Il timore è che si stia perdendo il senso vero del bello del lavoro e il piacere di “fare” le cose, di lavorare, di creare, anche le piccole cose di ogni giorno.

Sembra che il mondo del lavoro, delle imprese si stia separando in due:

  • da una parte chi per necessità, perché non ha alternative o perché non si pone il problema, sta lavorando senza piacere, senza capire che il fine non deve coincidere con il mezzo; persone troppo concentrate sul fine, sul risultato economico, su potere, denaro, successo.
    Nessuno di noi nega l’utilità e l’importanza del profitto, che è la fi ne di un processo, è ciò che ci rimane in tasca, ma non possiamo lavorare solo per il fine perdendo di vista il percorso, quello che viene prima. Si rischia di perdere il gusto di fare le cose, si perde di vista il senso etico di ciò che si fa, perché qualsiasi mezzo sarà giustificato per arrivare a quel fine.
  • dall’altra parte sta chi lavora sul viaggio, quel tragitto che ci racconta il bello del nostro lavoro, ciò che ci piace, che rappresenta l’autorealizzazione; il piacere di testimoniare l’esistenza, di costruire relazioni (che è tipico della parte femminile di tutte le persone), di godere il frutto dei propri risultati.

Il “bello” del lavoro

Perché parliamo del bello del lavoro? Dove troviamo il “bello” del lavoro?

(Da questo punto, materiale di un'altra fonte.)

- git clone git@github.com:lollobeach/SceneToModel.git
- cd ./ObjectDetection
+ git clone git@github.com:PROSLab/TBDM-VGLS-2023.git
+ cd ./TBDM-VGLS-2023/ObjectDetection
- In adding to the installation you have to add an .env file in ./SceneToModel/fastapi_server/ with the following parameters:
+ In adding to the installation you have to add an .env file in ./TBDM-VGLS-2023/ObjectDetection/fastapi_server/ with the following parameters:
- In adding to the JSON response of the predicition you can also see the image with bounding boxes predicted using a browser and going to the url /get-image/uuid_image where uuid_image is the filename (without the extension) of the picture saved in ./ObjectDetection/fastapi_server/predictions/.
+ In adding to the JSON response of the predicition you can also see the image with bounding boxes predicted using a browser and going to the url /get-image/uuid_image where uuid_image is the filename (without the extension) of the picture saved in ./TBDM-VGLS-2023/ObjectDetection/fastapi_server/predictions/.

Per me lo si trova nell’anima, nelle persone e nella condivisione delle opportunità, della ricchezza, del successo con gli altri.

Le piccole imprese di successo hanno nella mia esperienza tre caratteristiche:

  1. hanno una forte propensione all’etica e all’estetica: hanno un bilancio sano, reale e vero;
  2. sono belle esteticamente (struttura, uffici, arredi), sono pulite e ordinate;
  3. sono belle dentro perché regna all’interno un bel clima tra le persone;
  4. hanno una fortissima connessione al territorio: esiste infatti un riconoscimento reciproco tra territorio ed impresa, di rispetto e valorizzazione riconosciuta e di sostenibilità;
  5. hanno una fortissima identità che portano avanti con coerenza, perché diventa distintività.

Sono imprese che si distinguono dalle altre perché riescono ad affermare la loro unicità.

E allora?

bellezza ed economia Bellezza e identità non vuole essere uno slogan, ma una speranza che si possa davvero uscire dalla crisi attraverso la riscoperta del piacere di lavorare, in luoghi accoglienti, abitati da belle persone che stanno bene insieme.
La vera sfi da è far coincidere il benessere individuale e quello collettivo, promuovendo una cultura del benessere, una cultura dell’estetica e portando avanti concretamente questi valori ogni giorno, nei piccoli gesti e nelle scelte quotidiane.
La sfida del sociale è molto più sentita di quanto credano coloro che pensano all’imprenditore come ad un essere isolato, chiuso in se stesso, individualista e cinico.
Lo conferma la testimonianza di un mio cliente, titolare di un’azienda sana, bella, che in mia presenza rese edotto il figlio di un suo principio in questo modo: “Ricordati che nulla è veramente tuo finché non lo hai donato agli altri”.
Lo vorrei con me come testimone ai convegni sulla responsabilità sociale d’impresa ed espressione vera che l’economia, oltre ad essere famigliare, può essere anche bella.